Dataset records
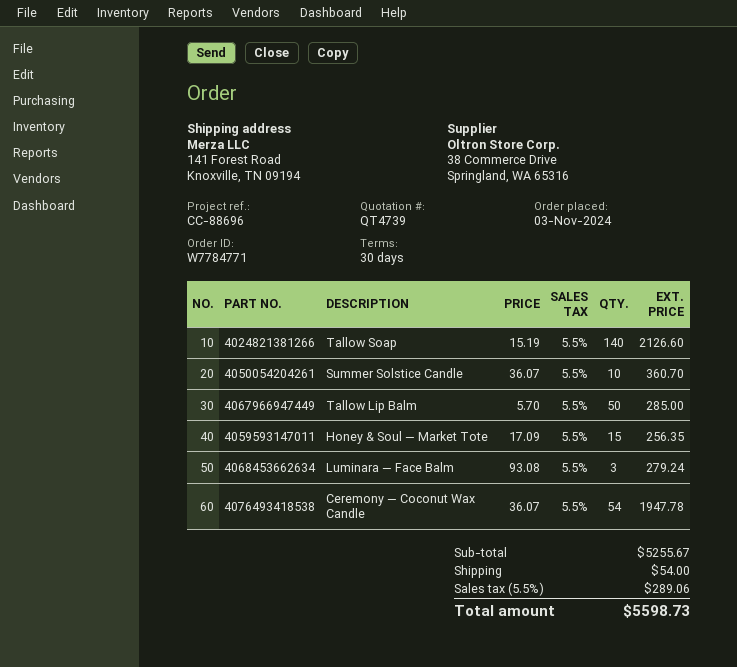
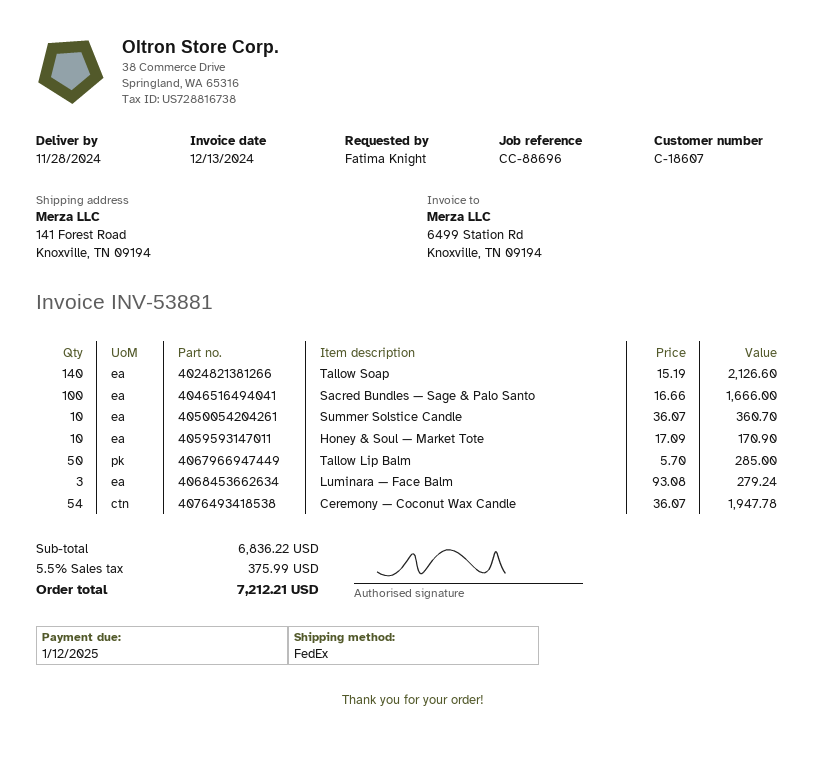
Honey & Soul — Market Tote: 15 x 17.09 = 256.35 -> 10 x 17.09 = 170.90
Sacred Bundles — Sage & Palo Santo: none -> 100 x 16.66 = 1666.00
subtotal: 5255.67 -> 6836.22
shipping: 54.00 -> none
tax: 5.5% = 289.06 -> 5.5% = 375.99
total: 5598.73 -> 7212.21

The task: Could you write all the entries out again exactly, but without their pictures?

Problem solution:
Honey & Soul — Market Tote: 15 x 17.09 = 256.35 -> 10 x 17.09 = 170.90
Sacred Bundles — Sage & Palo Santo: none -> 100 x 16.66 = 1666.00
subtotal: 5255.67 -> 6836.22
shipping: 54.00 -> none
tax: 5.5% = 289.06 -> 5.5% = 375.99
total: 5598.73 -> 7212.21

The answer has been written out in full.